The other day — while cleaning his garage — alert “06880” reader David Squires found this thin aluminum sign:

He remembers exactly when and how he got it: While house-sitting for his distant relatives, the Baldwins, on Bayberry Lane. Herb Baldwin was Westport’s 1st selectman from 1957-67. He was best known for masterminding the town’s purchase of Longshore — from conception to approval — in just 17 days.

Baldwin was in his 1st term in 1958, when Westport was named an all-America city.

The National Civic League has presented 10 awards each year, since 1949. They go to places where citizens “work together to identify and tackle community-wide challenges and achieve uncommon results.” All-America winners can be neighborhoods, villages, towns, counties or regions, as well as “cities.”

If you were around in 1958 — and remember any hoopla associated with the honor — click “Comments” below.

10 responses to “Friday Flashback #68

  1. Wow, what a great piece of Westport history. If you don’t have a need/want for this sign, David, I’d suggest maybe donating it to the Town of Westport. It would look great at Town Hall.

  2. I sure remember this. I was good friends with Kathy Robbins (Staples ’68) at the time, and her father, Dr. Guy Robbins was a key figure in the effort to achieve this recognition. They had a bunch of this swag at their house on Mayflower Parkway.

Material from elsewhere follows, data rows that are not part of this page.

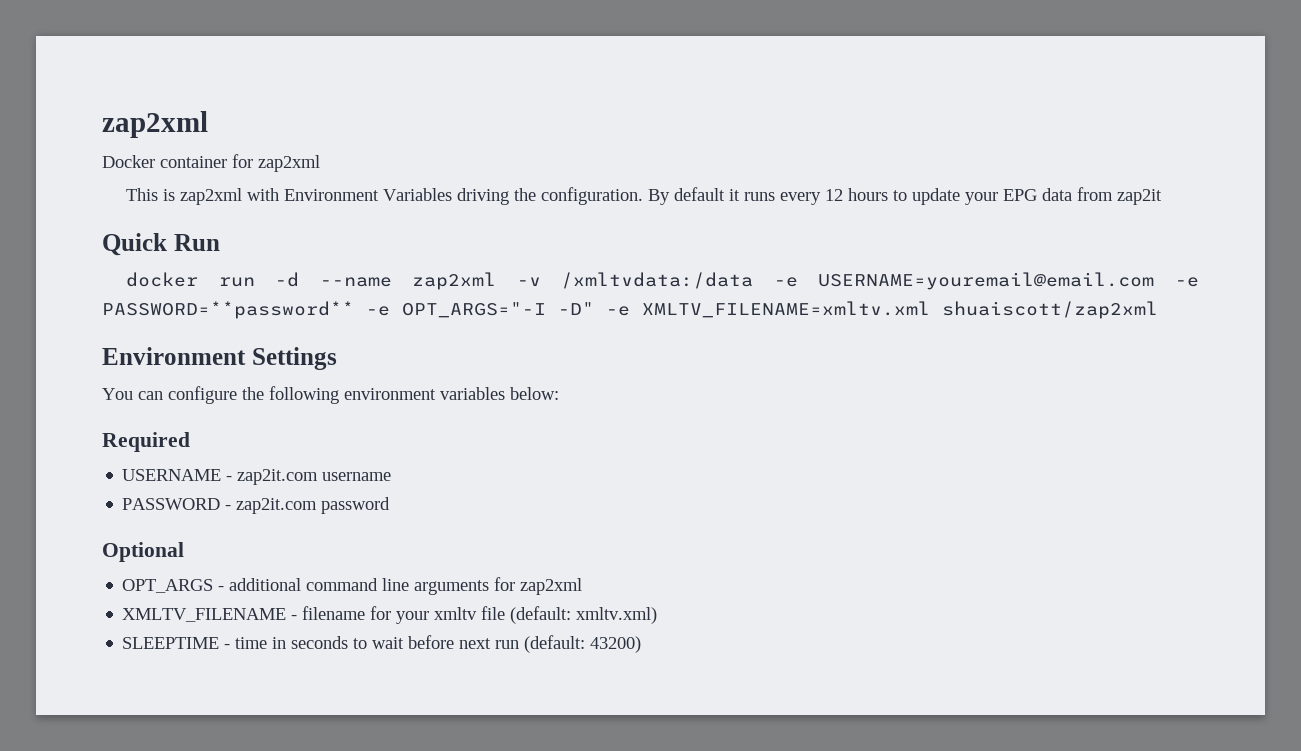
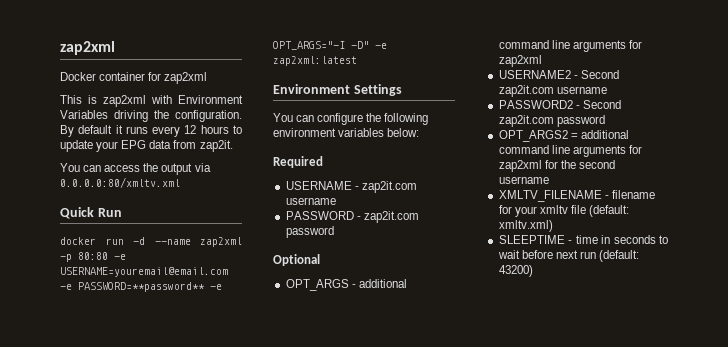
- By default it runs every 12 hours to update your EPG data from zap2it
+ By default it runs every 12 hours to update your EPG data from zap2it.
+ You can access the output via 0.0.0.0:80/xmltv.xml
- docker run -d --name zap2xml -v /xmltvdata:/data -e USERNAME=youremail@email.com -e PASSWORD=**password** -e OPT_ARGS="-I -D" -e XMLTV_FILENAME=xmltv.xml shuaiscott/zap2xml
+ docker run -d --name zap2xml -p 80:80 -e USERNAME=youremail@email.com -e PASSWORD=**password** -e OPT_ARGS="-I -D" -e zap2xml:latest
+ USERNAME2 - Second zap2it.com username
+ PASSWORD2 - Second zap2it.com password
+ OPT_ARGS2 = additional command line arguments for zap2xml for the second username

  3. Wasn’t Look Magazine involved in this award somehow? Or did it just report on the award in one of its issues?

  4. Peter Grieves

    I was, and I remember those wonderful days!!!
    Graduated from Staples in 1961.
    Great site.
    Peter Grieves

  5. Wonderful sign to hang in town hall, though Westport is, by no possible interpretation, a city.

  6. Eric William Buchroeder SHS '70

    I was six and remember these signs popping up. My mother made a big deal out of it but I don’t remember any hoopla or self-promotion by the town’s leadership that others on this blog do.
    What I remember fondly was that in n1958 a six year old could disappear with his buddies on a Saturday and no one thought it unusual or worried about it because the worries we have today didn’t exist back then. There was no end of free things for a kid to do. When we weren’t hiking the woods we’d be wandering around downtown going in and out of Kleins and shooting the bull with Henry and/or Stanley Klein. There was always the “Y”. All of the proprietors were on a 1st name basis with us even though we had little pocket money to spend. They didn’t care about that. They’d ask about our parents and when we got home our parents asked about them. “I went to school with him/her” my mother always said. Same thing with the policemen and firemen. We didn’t call the police “cops” because that was considered disrespectful and I knew they would hear about it because they always knew what was going on. Never was there a scandal and out of town candidates didn’t exist. Most police and firemen were sons and grandsons of police and firemen and all of them lived and grew up in Westport.

  7. Dennis Jackson

    I recall the Saturday morning ceremony behind the old library (by Starbucks) in what must have been the new Harder-Parking Plaza. There were speeches, and these cardboard pins were given out. A string was attached, and when you pulled it, it lifted a flap, revealing the exhortation, “Let’s All Pull For Westport – An All-America City!” I think I still have it in a shoebox somewhere….

  8. Alexander See

    About Longshore. He would be upset about me tooting his horn, but Longshore would not have happened without Ed See at the tiller as Town Counsel. I know Herb Baldwin would agree.